» Available data:
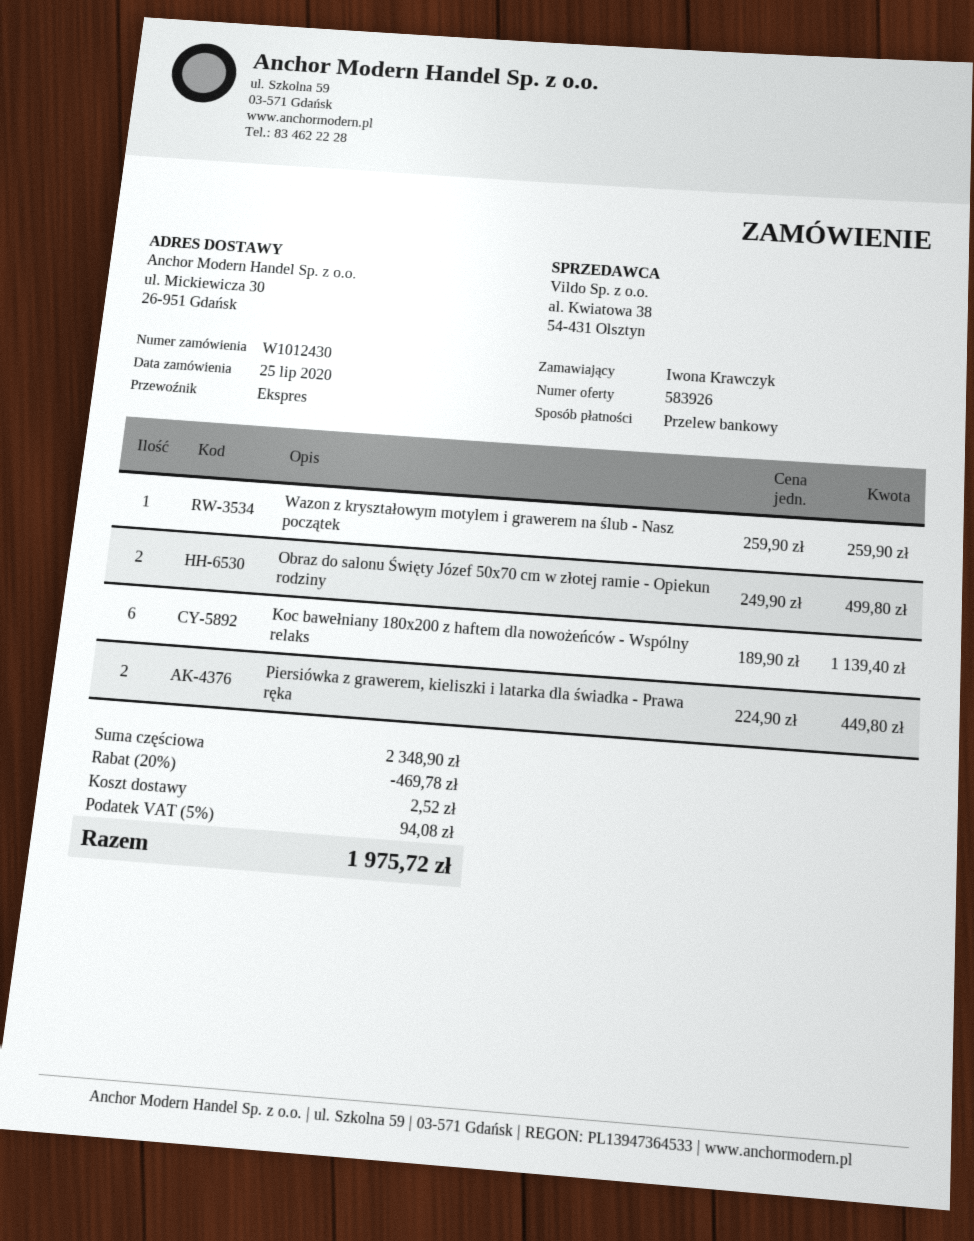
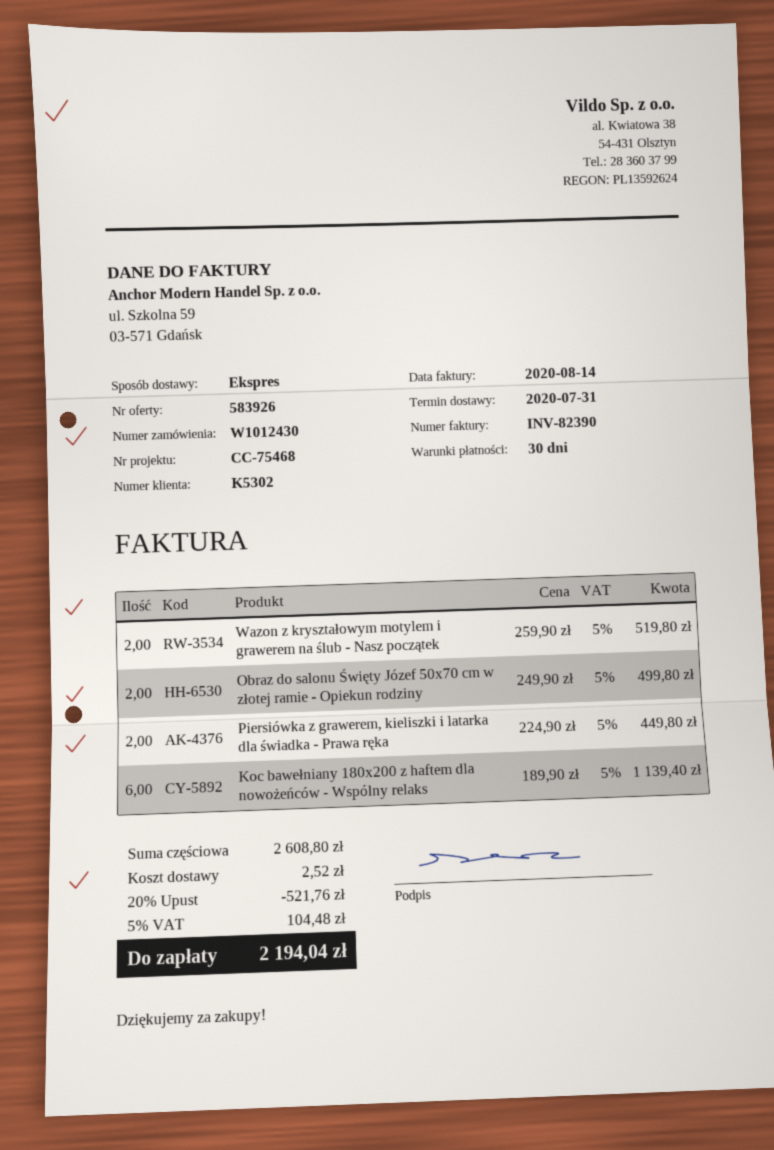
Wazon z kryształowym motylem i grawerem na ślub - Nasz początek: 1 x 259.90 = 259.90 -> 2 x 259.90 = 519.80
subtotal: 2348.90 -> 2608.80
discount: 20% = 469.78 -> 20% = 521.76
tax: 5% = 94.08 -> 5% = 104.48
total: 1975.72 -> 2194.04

» Requirement: None of the pictures should be carried over when the data above is transcribed exactly.

» Solution to the problem:
Wazon z kryształowym motylem i grawerem na ślub - Nasz początek: 1 x 259.90 = 259.90 -> 2 x 259.90 = 519.80
subtotal: 2348.90 -> 2608.80
discount: 20% = 469.78 -> 20% = 521.76
tax: 5% = 94.08 -> 5% = 104.48
total: 1975.72 -> 2194.04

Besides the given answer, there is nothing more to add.